O Mapa das águas —— a arte chinesa

《水图》—— 中国艺术

O Mapa das águas —— a arte chinesa

Por
Calebe Guerra
em
16/10/2023

A forma é apenas um meio de expressar o espírito” é um dos elementos mais importantes da arte chinesa. Essencialmente, artistas chineses há mais de de dois mil anos perceberam a importância de capturar o espírito da natureza, em vez de simplesmente copiá-lo. 

Ao retratar um homem ou uma mulher, um pintor trazia à tela suas semelhanças, ao invés de uma tentativa de ser fiel à realidade. Ao pintar árvores ou flores, ele tentava capturar suas características chamadas de “implicações em movimento”. 

Era o movimento, a vida e a vitalidade que importavam. Para ser bem sucedido, o artista deveria compreender profundamente os movimentos do objeto que pintava e reproduzi-los, ao invés de copiar sua forma. 

Mapa das águas 水图, de Ma Yuan 马远 (Dinastia Song)

Em quadros antigos, os artistas buscavam uma semelhança diferenciada, mais especificamente, desejavam ir além da semelhança superficial e idêntica da forma, para criar uma imagem única que capturasse como o caráter, o estado de espírito e a emoção do artista influenciavam a maneira como o objeto era visto, em suas diferentes formas de movimento.

Pode-se pensar nisso como o modo como as imagens mudam dependendo da internalização, do caráter e das emoções de cada artista. 

A semelhança visual, então, não é importante, mas sim a prática de compreender verdadeiramente o espírito de cada objeto e como ele interage com as emoções de cada pintor. Jing Hao 荆浩, um paisagista chinês do século 10, explicou que só depois de pintar um pinheiro dez mil vezes foi que conseguiu capturar o seu espírito. 

Cada pintura tem um significado bastante pessoal para cada pintor individual, e é isso que a teoria da arte chinesa busca em sua essência, e não fidelidade à forma. 

Su Shi 苏轼 da Dinastia Song foi um pintor e poeta que acreditava que “a habilidade artística é o equivalente ao que temos de mais próximo da verdade”. E isso se dava porque “imagens naturais não têm um estado normal imutável e, portanto, as imperfeições e aspectos incertos servem como evidência de sua natureza diversificada”.

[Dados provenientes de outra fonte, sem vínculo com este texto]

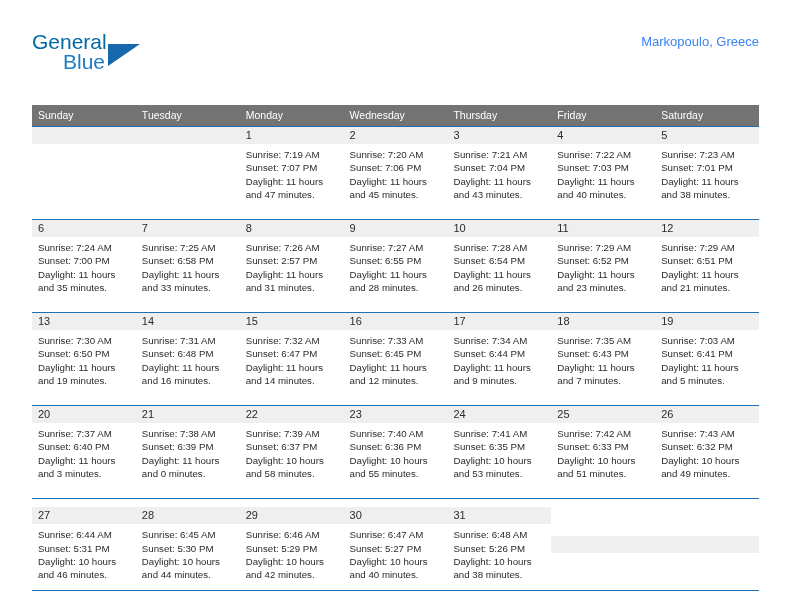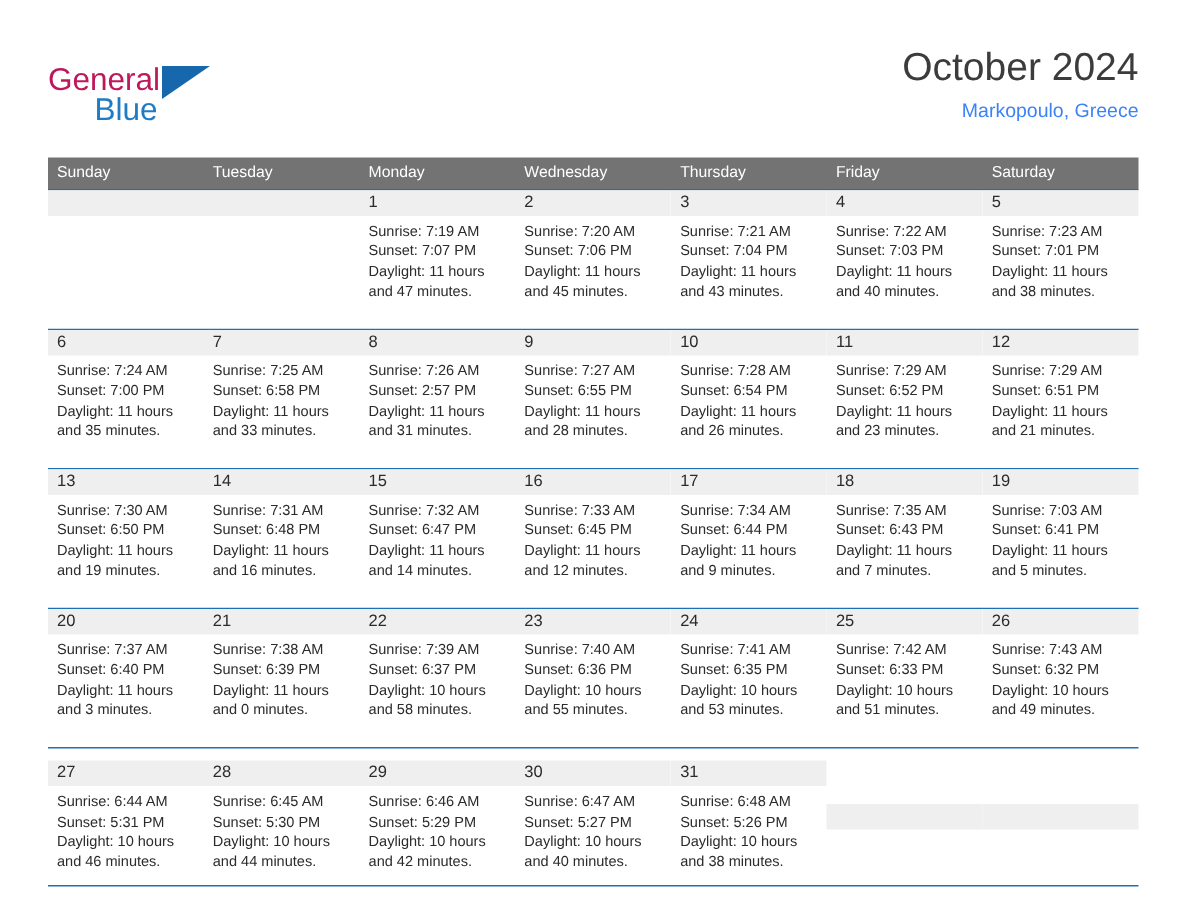"General" .logo-general { color: #be185d -> #0369a1; margin-top: 12px -> none }
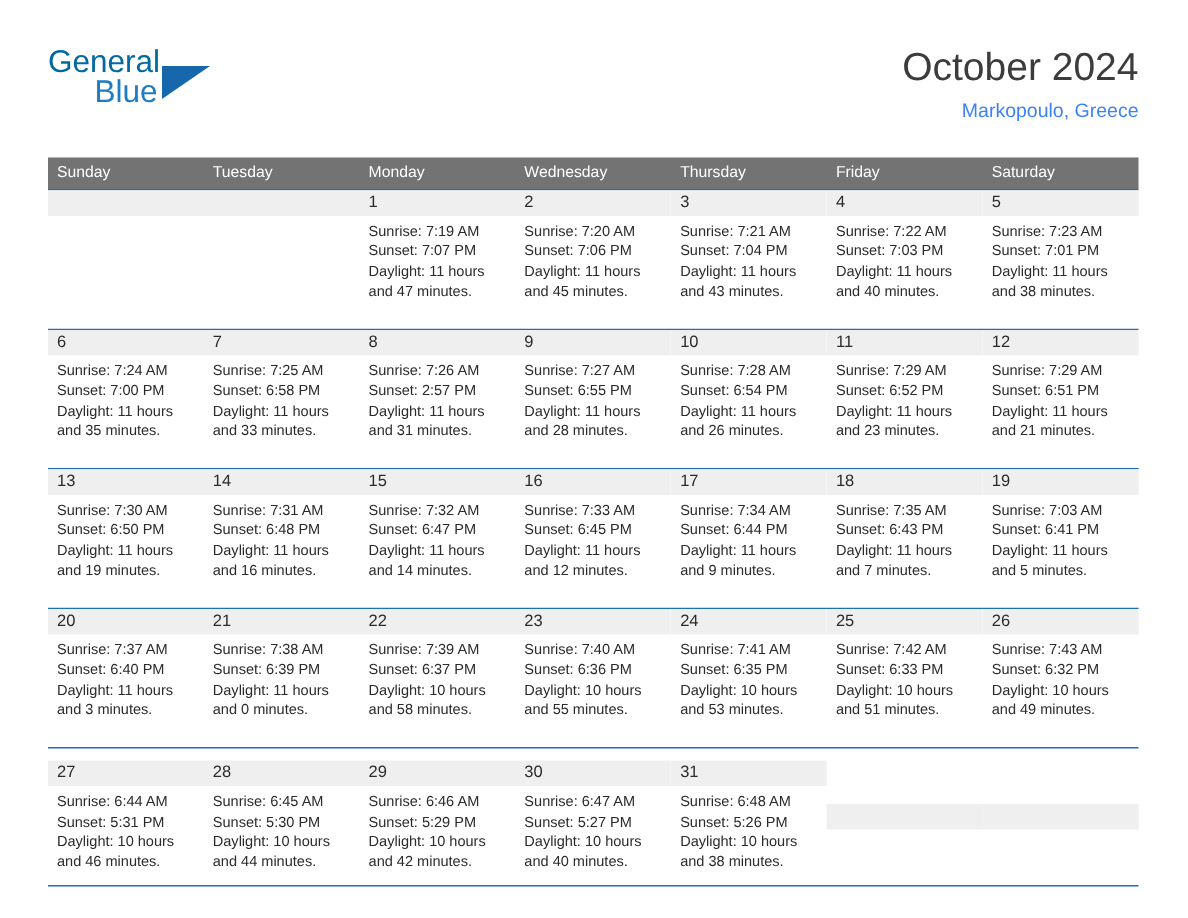"October 2024" div.cal-title { html: <div>October 2024</div> -> none }
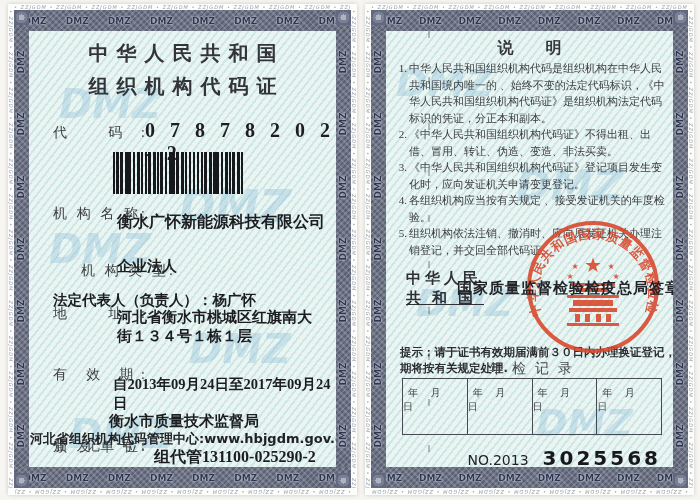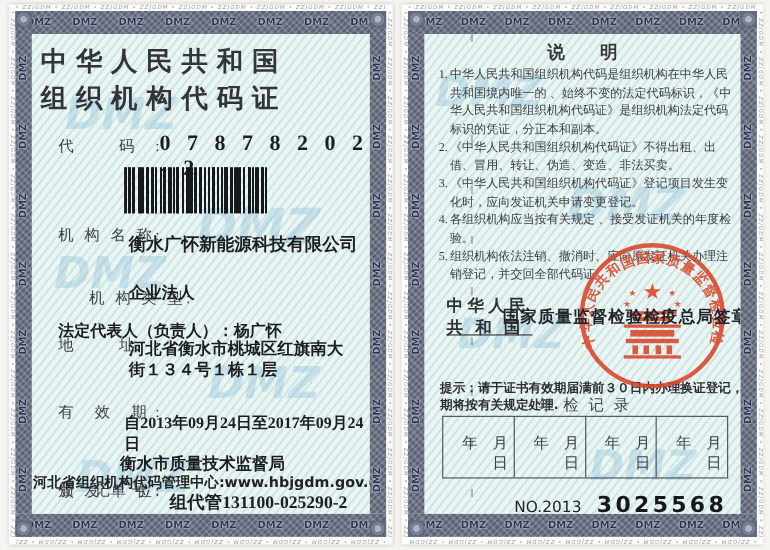"中华人民共和国" .title { font-size: 24px -> 20px; text-align: none -> center }
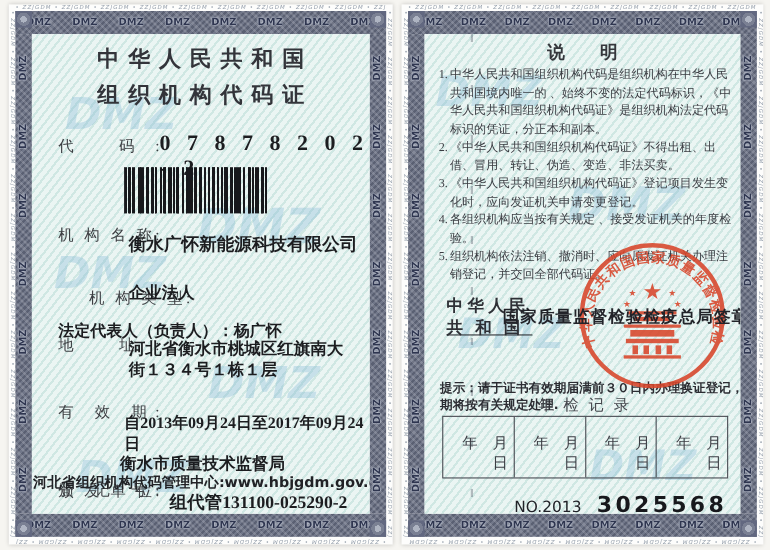"年 月 日" .a-cell .ymd { bottom: 4px -> 20px; font-size: 14px -> 10px; text-align: right -> left }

Ao comentar sobre uma pintura de um amigo, ele disse que quando seu amigo pintava bambus, “tudo o que ele vê são bambus”. Su shi acreditava que o artista podia compreender tão bem os movimentos e a vida de um bambu a ponto de ter suas próprias emoções refletidas em seus movimentos. E a medida que ele mesmo se integra aos bambus, suas pinturas ficavam infinitamente frescas, para sempre. 

Ao retratar a natureza, pintores buscavam se integrar com os objetos e alcançar uma espécie de harmonia com a natureza. 

Esse método enfatizava a importância de expressar a emoção do pintor ao capturar o espírito e movimento do objeto. 

Além de imagens, os pintores buscavam pintar emoções. 

Ma Yuan (1160 - 1225)

Expressando essa ideia, Ma Yuan 马远, artista consagrado da Dinastia Song, pintou uma seleção de quadros chamada Mapa das Águas 水图, onde buscou eternizar em seus quadros as emoções estava tendo no momento da pintura a partir dos diferentes movimentos das águas. 

Em Mapa das Águas, Ma Yuan buscou expressar-se a partir do espírito da água. O que vemos são emoções como ira, tranquilidade, paz, etc. 

Os movimentos da água são criados a partir de diferentes traços e estilos que dão ao projeto sua característica única, servindo como uma extensão das emoções de Ma Yuan. 

A forma é apenas um meio de expressar o espírito” era um método, e esse método enfatizava a importância de exibir a emoção do pintor ao capturar o espírito da natureza. 

Essa ideia de ir além das imagens permitia aos pintores expressar suas emoções internas, pensamentos espirituais e mostrar um “eu” único, uma emoção única em cada obra.